**Exercise description:**
What is needed is an exact copy of every line from the one containing "top: 181px ->" through the end of the entries; please set it down without any pictures.

**Material for this exercise:**
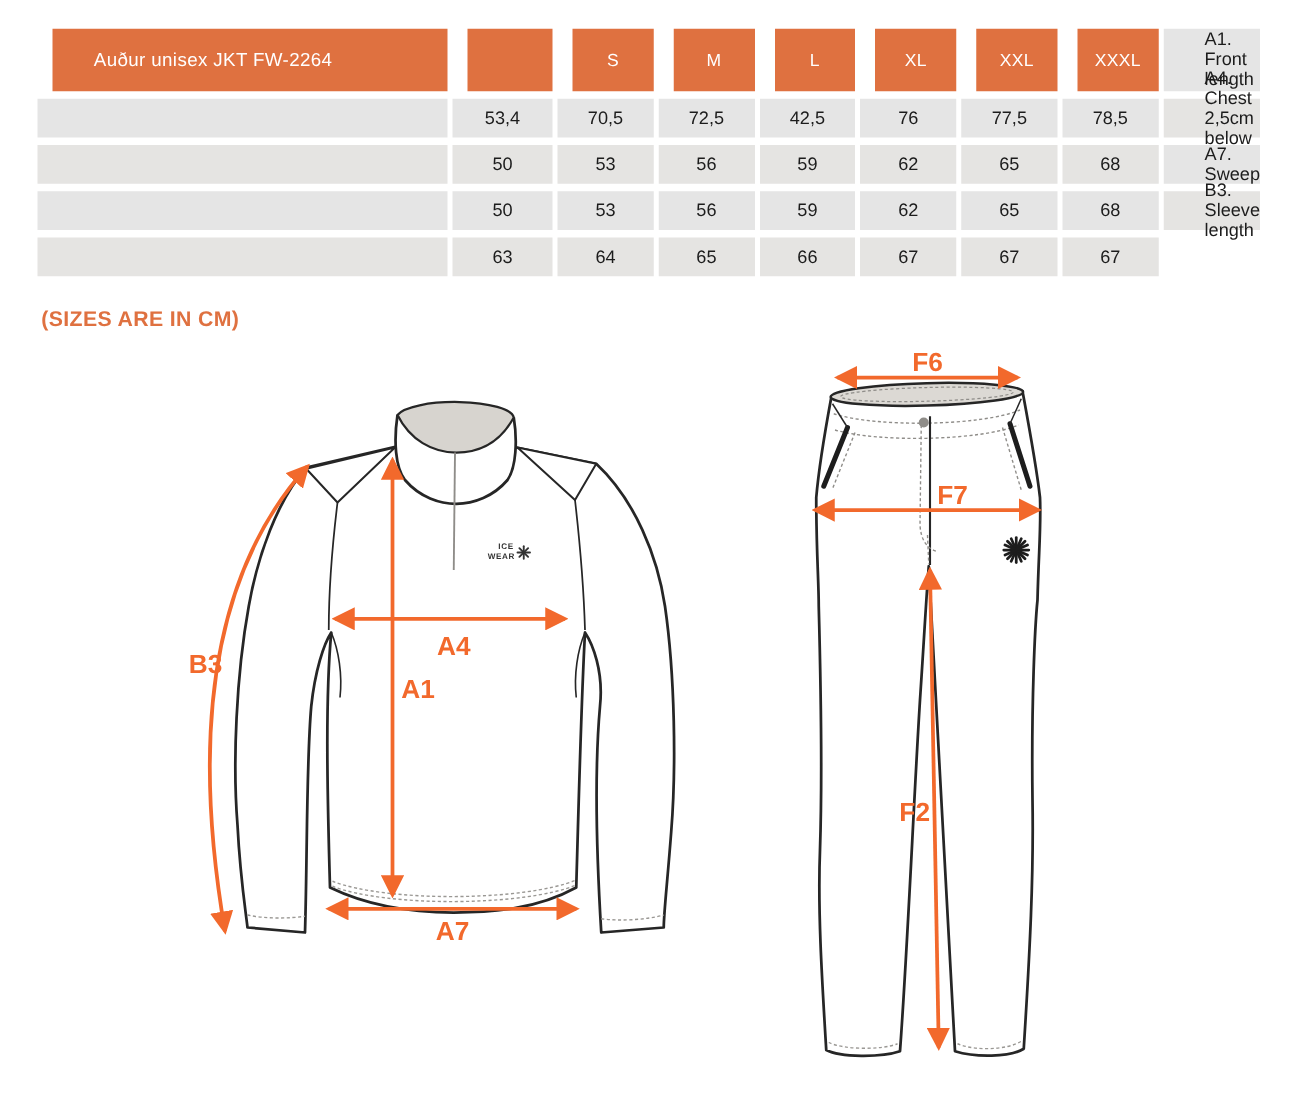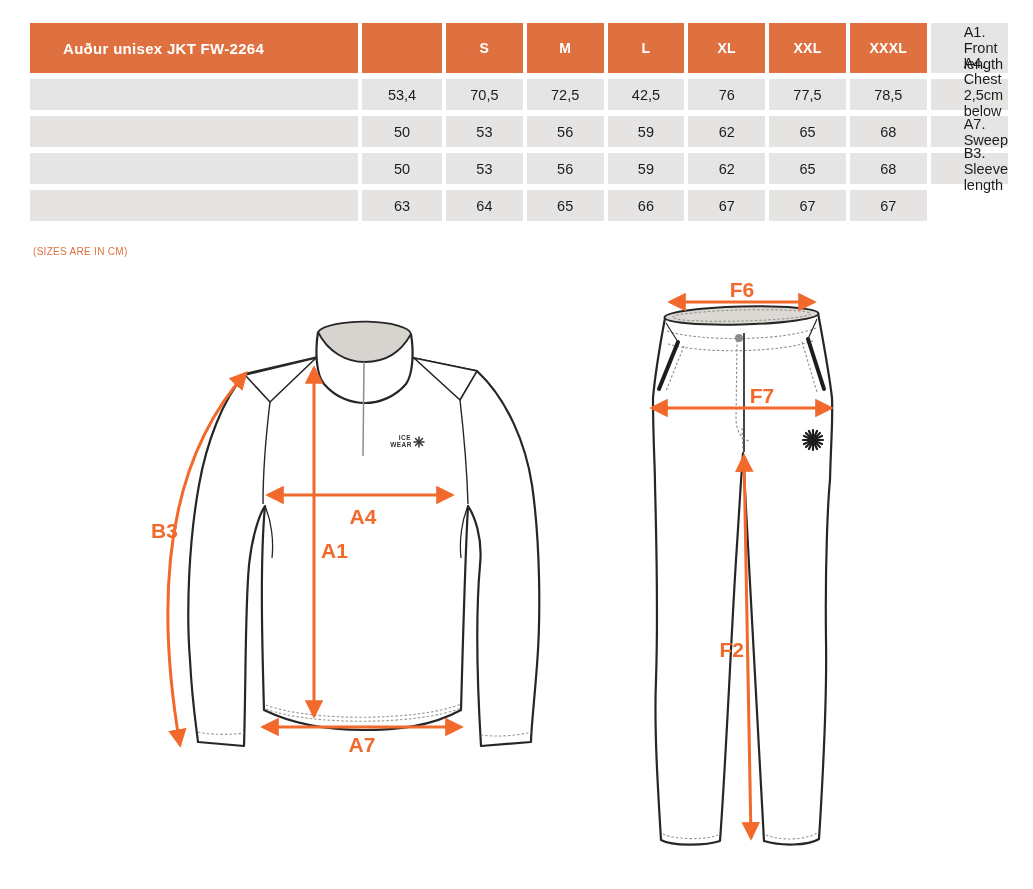"Auður unisex JKT FW-2264" .head { font-weight: bold -> normal; margin-left: none -> 12px }
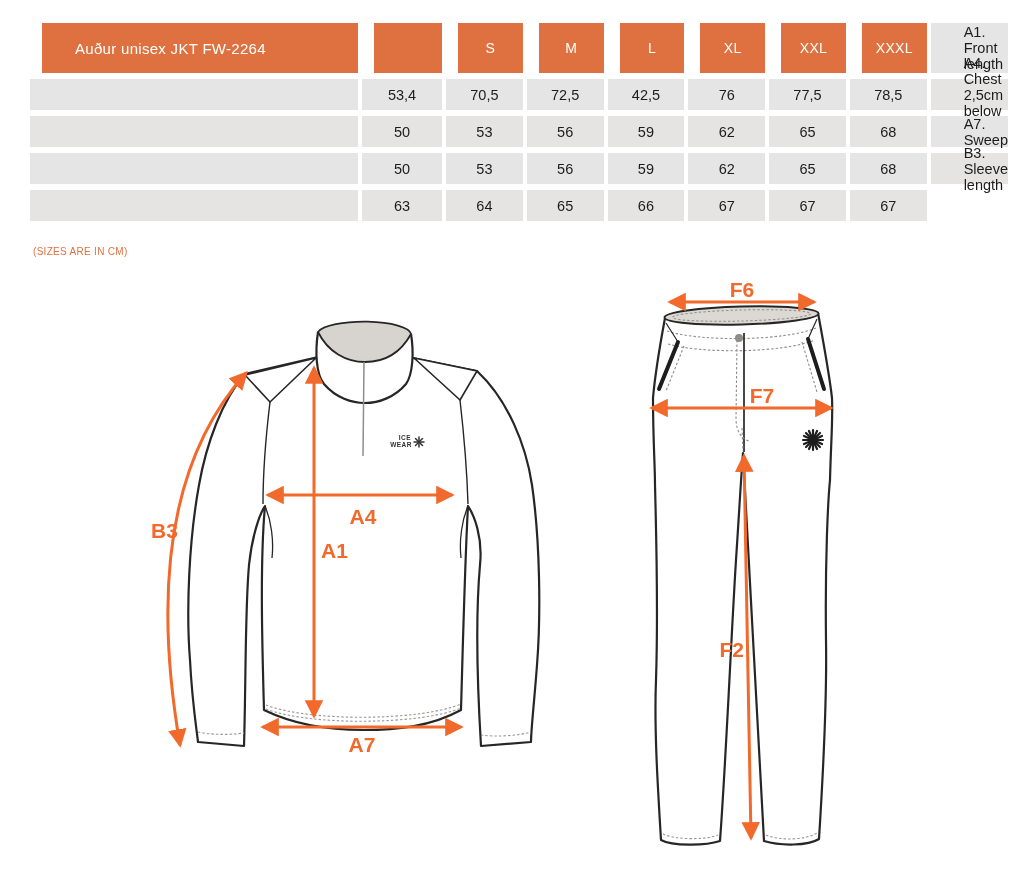"(SIZES ARE IN CM)" .cm-note { font-size: 10px -> 17px; font-weight: 400 -> 700 }
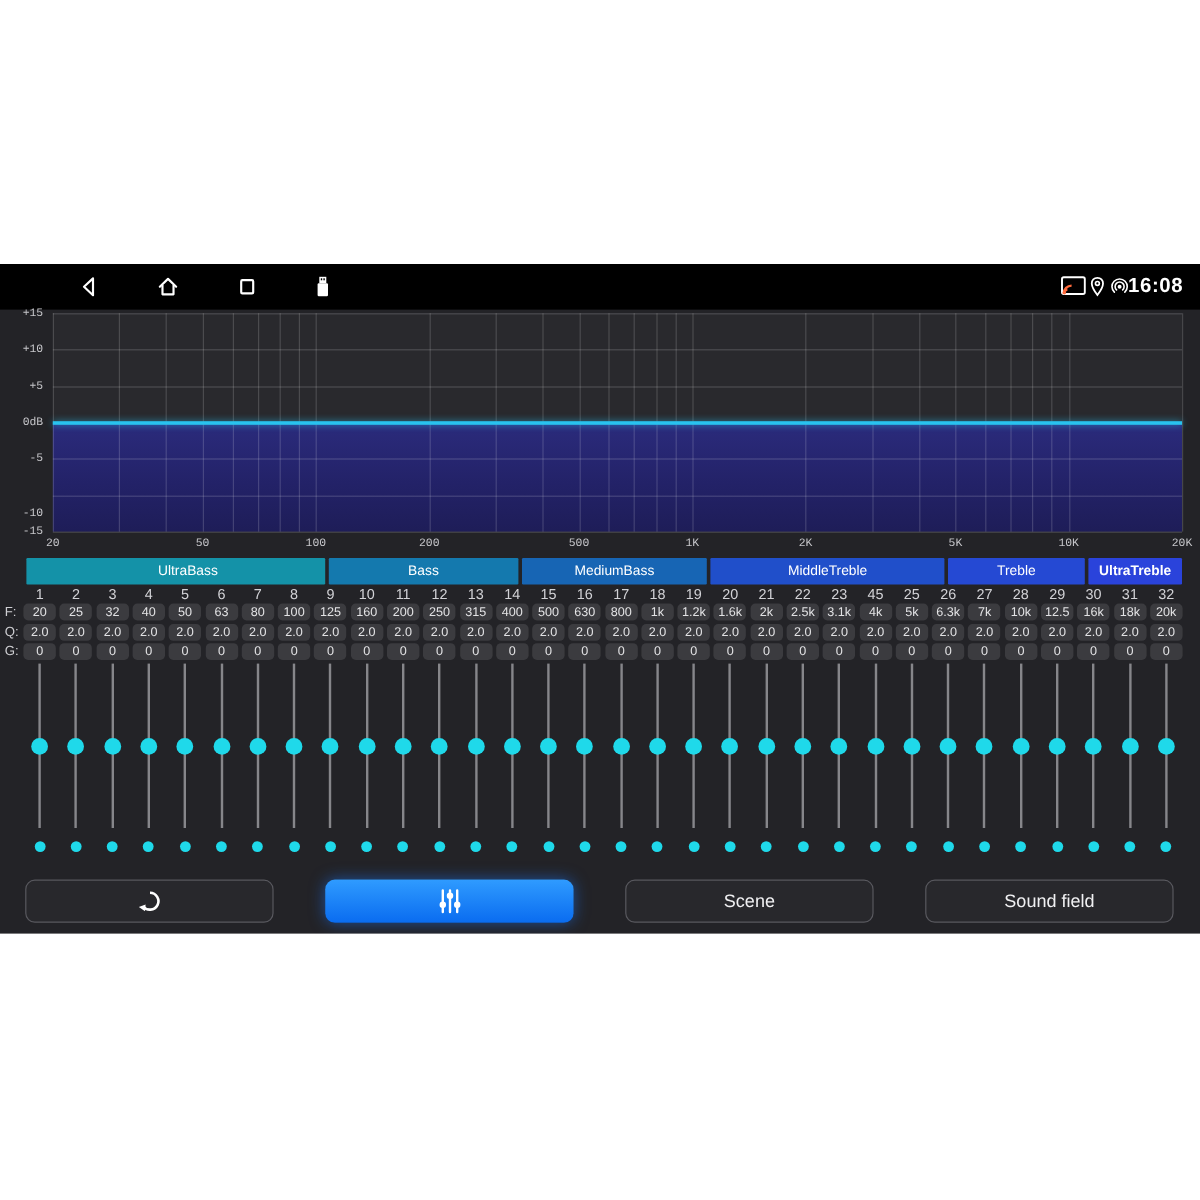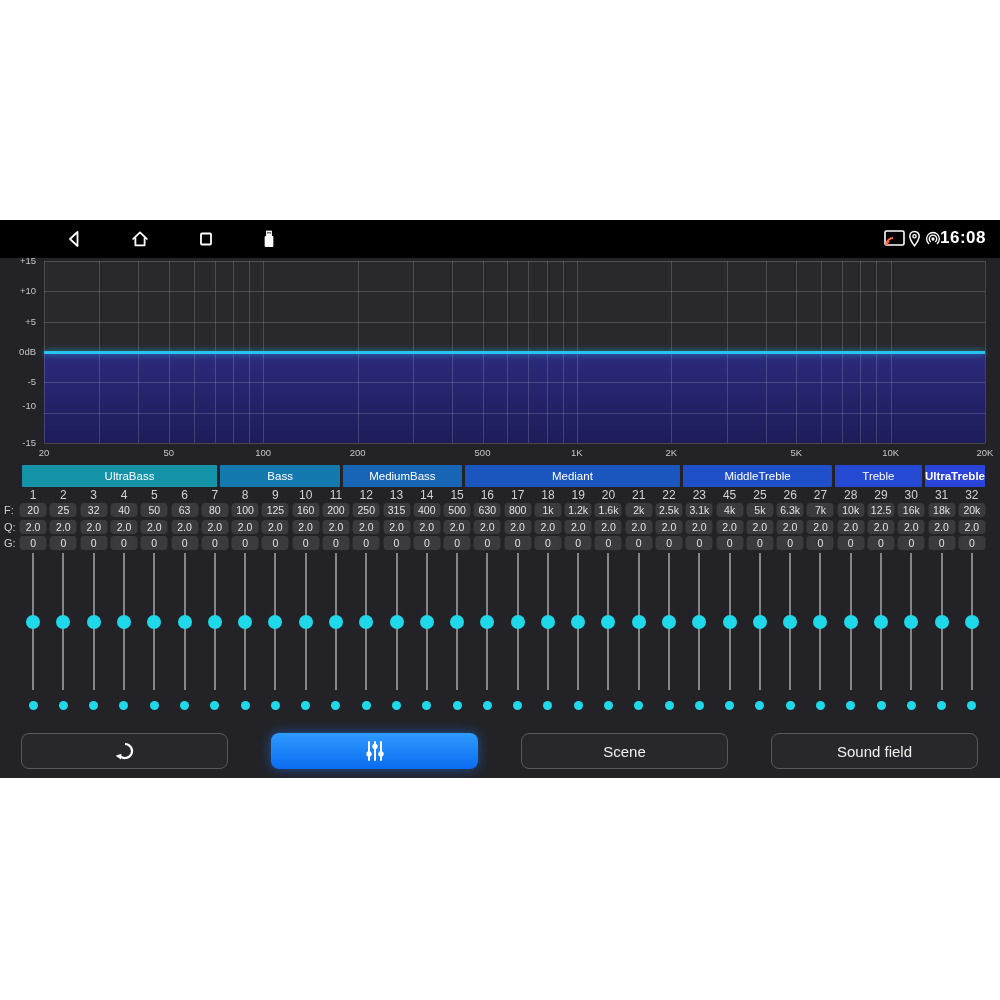"+15" #graph { font-family: none -> Liberation Mono, monospace }
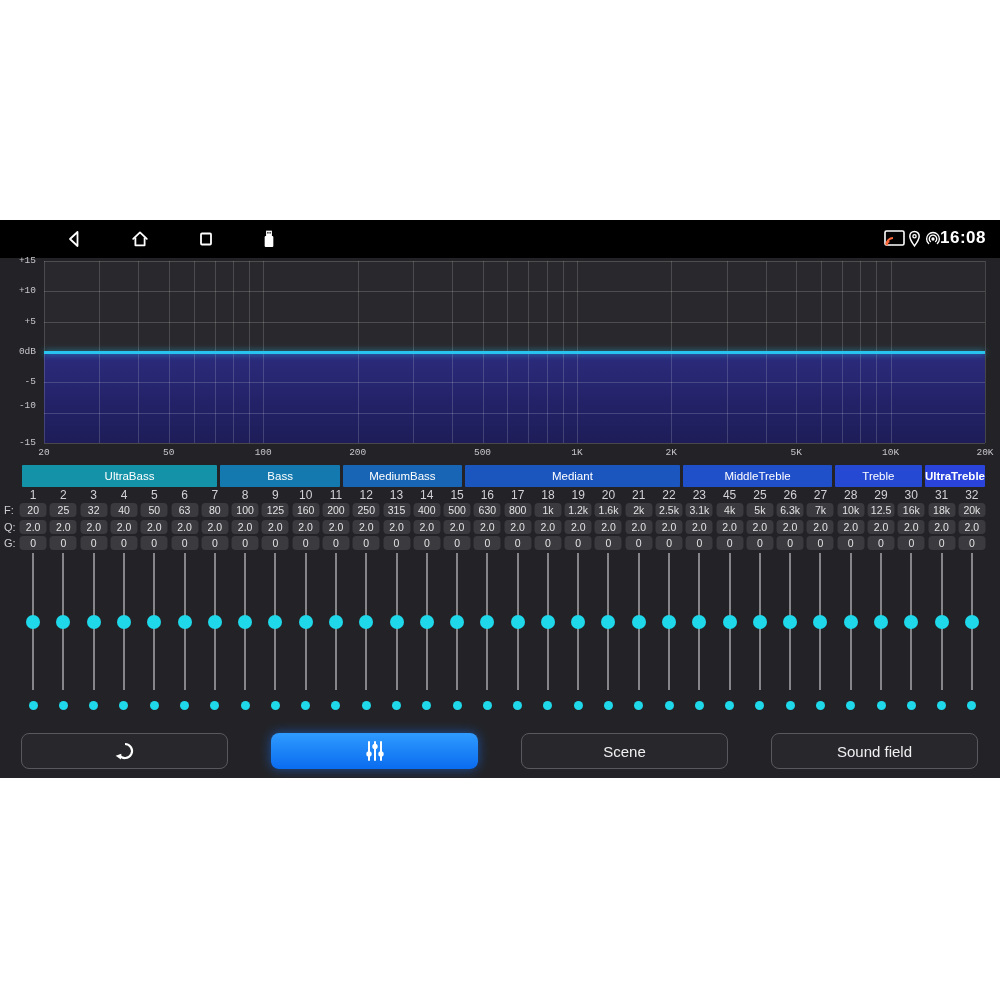"-10" div.ylab { top: 181px -> 203px }
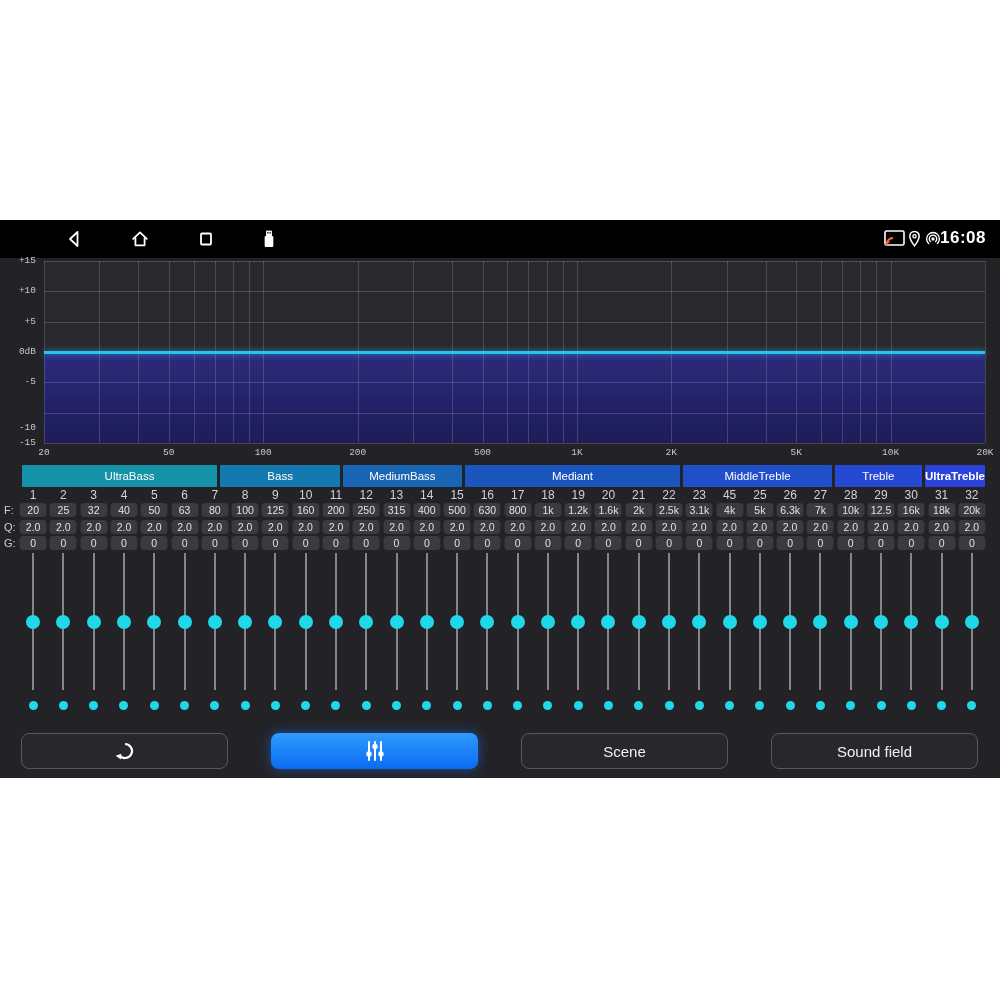"Mediant" div.bgroup { html: <div>Mediant</div> -> none }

**Solution to the problem:**
"-10" div.ylab { top: 181px -> 203px }
"Mediant" div.bgroup { html: <div>Mediant</div> -> none }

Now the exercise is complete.